■ Saved data entries ■
'''

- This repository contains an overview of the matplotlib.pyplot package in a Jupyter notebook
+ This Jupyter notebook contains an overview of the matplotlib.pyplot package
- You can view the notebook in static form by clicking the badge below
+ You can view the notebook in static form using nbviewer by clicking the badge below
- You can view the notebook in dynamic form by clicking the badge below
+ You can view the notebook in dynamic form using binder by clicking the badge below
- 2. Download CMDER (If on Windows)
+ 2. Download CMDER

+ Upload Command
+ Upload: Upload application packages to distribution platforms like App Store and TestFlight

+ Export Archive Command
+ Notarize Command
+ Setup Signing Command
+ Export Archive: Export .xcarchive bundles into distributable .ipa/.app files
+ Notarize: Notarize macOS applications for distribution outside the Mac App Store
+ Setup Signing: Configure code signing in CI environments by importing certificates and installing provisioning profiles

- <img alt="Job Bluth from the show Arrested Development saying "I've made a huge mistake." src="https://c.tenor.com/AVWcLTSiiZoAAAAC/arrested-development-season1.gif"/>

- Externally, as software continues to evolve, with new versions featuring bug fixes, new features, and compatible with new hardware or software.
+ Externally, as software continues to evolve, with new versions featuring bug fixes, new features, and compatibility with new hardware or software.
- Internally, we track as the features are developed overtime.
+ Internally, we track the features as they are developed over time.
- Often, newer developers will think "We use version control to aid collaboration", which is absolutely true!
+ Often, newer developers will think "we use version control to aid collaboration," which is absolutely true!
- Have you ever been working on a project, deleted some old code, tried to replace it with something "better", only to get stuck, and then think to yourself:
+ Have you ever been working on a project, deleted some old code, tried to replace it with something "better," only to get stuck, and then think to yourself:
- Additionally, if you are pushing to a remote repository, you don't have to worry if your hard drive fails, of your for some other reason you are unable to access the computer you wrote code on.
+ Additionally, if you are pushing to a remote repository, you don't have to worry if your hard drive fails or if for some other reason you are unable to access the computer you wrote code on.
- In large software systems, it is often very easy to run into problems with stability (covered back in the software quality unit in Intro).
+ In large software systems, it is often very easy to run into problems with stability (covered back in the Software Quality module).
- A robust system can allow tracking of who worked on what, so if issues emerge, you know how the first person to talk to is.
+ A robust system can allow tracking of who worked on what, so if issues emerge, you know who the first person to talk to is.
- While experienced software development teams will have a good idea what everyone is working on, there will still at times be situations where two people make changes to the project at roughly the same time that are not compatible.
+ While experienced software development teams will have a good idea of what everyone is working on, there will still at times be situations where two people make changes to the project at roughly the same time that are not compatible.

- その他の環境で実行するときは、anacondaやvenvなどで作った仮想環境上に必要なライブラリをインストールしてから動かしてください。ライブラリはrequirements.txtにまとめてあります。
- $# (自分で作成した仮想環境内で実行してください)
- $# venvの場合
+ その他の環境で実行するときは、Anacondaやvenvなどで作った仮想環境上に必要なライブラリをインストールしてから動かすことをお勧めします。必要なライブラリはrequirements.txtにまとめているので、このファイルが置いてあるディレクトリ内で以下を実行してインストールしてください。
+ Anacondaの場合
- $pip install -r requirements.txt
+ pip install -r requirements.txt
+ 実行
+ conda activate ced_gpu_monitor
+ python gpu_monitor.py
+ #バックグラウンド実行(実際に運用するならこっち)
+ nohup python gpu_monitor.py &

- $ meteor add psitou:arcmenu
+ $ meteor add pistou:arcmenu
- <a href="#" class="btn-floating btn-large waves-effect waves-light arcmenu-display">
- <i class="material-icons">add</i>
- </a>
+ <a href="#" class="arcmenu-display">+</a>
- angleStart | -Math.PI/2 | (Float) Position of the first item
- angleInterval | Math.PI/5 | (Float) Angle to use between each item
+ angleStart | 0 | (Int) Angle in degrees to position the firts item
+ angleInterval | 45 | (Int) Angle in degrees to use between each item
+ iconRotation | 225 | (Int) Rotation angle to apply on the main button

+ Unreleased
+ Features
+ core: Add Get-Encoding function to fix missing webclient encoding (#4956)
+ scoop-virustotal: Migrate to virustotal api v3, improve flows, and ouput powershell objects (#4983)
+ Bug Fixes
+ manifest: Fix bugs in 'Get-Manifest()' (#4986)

'''

■ What you should do ■
Would you please transcribe all of the entries above exactly?

■ Result of the task ■
- This repository contains an overview of the matplotlib.pyplot package in a Jupyter notebook
+ This Jupyter notebook contains an overview of the matplotlib.pyplot package
- You can view the notebook in static form by clicking the badge below
+ You can view the notebook in static form using nbviewer by clicking the badge below
- You can view the notebook in dynamic form by clicking the badge below
+ You can view the notebook in dynamic form using binder by clicking the badge below
- 2. Download CMDER (If on Windows)
+ 2. Download CMDER

+ Upload Command
+ Upload: Upload application packages to distribution platforms like App Store and TestFlight

+ Export Archive Command
+ Notarize Command
+ Setup Signing Command
+ Export Archive: Export .xcarchive bundles into distributable .ipa/.app files
+ Notarize: Notarize macOS applications for distribution outside the Mac App Store
+ Setup Signing: Configure code signing in CI environments by importing certificates and installing provisioning profiles

- <img alt="Job Bluth from the show Arrested Development saying "I've made a huge mistake." src="https://c.tenor.com/AVWcLTSiiZoAAAAC/arrested-development-season1.gif"/>

- Externally, as software continues to evolve, with new versions featuring bug fixes, new features, and compatible with new hardware or software.
+ Externally, as software continues to evolve, with new versions featuring bug fixes, new features, and compatibility with new hardware or software.
- Internally, we track as the features are developed overtime.
+ Internally, we track the features as they are developed over time.
- Often, newer developers will think "We use version control to aid collaboration", which is absolutely true!
+ Often, newer developers will think "we use version control to aid collaboration," which is absolutely true!
- Have you ever been working on a project, deleted some old code, tried to replace it with something "better", only to get stuck, and then think to yourself:
+ Have you ever been working on a project, deleted some old code, tried to replace it with something "better," only to get stuck, and then think to yourself:
- Additionally, if you are pushing to a remote repository, you don't have to worry if your hard drive fails, of your for some other reason you are unable to access the computer you wrote code on.
+ Additionally, if you are pushing to a remote repository, you don't have to worry if your hard drive fails or if for some other reason you are unable to access the computer you wrote code on.
- In large software systems, it is often very easy to run into problems with stability (covered back in the software quality unit in Intro).
+ In large software systems, it is often very easy to run into problems with stability (covered back in the Software Quality module).
- A robust system can allow tracking of who worked on what, so if issues emerge, you know how the first person to talk to is.
+ A robust system can allow tracking of who worked on what, so if issues emerge, you know who the first person to talk to is.
- While experienced software development teams will have a good idea what everyone is working on, there will still at times be situations where two people make changes to the project at roughly the same time that are not compatible.
+ While experienced software development teams will have a good idea of what everyone is working on, there will still at times be situations where two people make changes to the project at roughly the same time that are not compatible.

- その他の環境で実行するときは、anacondaやvenvなどで作った仮想環境上に必要なライブラリをインストールしてから動かしてください。ライブラリはrequirements.txtにまとめてあります。
- $# (自分で作成した仮想環境内で実行してください)
- $# venvの場合
+ その他の環境で実行するときは、Anacondaやvenvなどで作った仮想環境上に必要なライブラリをインストールしてから動かすことをお勧めします。必要なライブラリはrequirements.txtにまとめているので、このファイルが置いてあるディレクトリ内で以下を実行してインストールしてください。
+ Anacondaの場合
- $pip install -r requirements.txt
+ pip install -r requirements.txt
+ 実行
+ conda activate ced_gpu_monitor
+ python gpu_monitor.py
+ #バックグラウンド実行(実際に運用するならこっち)
+ nohup python gpu_monitor.py &

- $ meteor add psitou:arcmenu
+ $ meteor add pistou:arcmenu
- <a href="#" class="btn-floating btn-large waves-effect waves-light arcmenu-display">
- <i class="material-icons">add</i>
- </a>
+ <a href="#" class="arcmenu-display">+</a>
- angleStart | -Math.PI/2 | (Float) Position of the first item
- angleInterval | Math.PI/5 | (Float) Angle to use between each item
+ angleStart | 0 | (Int) Angle in degrees to position the firts item
+ angleInterval | 45 | (Int) Angle in degrees to use between each item
+ iconRotation | 225 | (Int) Rotation angle to apply on the main button

+ Unreleased
+ Features
+ core: Add Get-Encoding function to fix missing webclient encoding (#4956)
+ scoop-virustotal: Migrate to virustotal api v3, improve flows, and ouput powershell objects (#4983)
+ Bug Fixes
+ manifest: Fix bugs in 'Get-Manifest()' (#4986)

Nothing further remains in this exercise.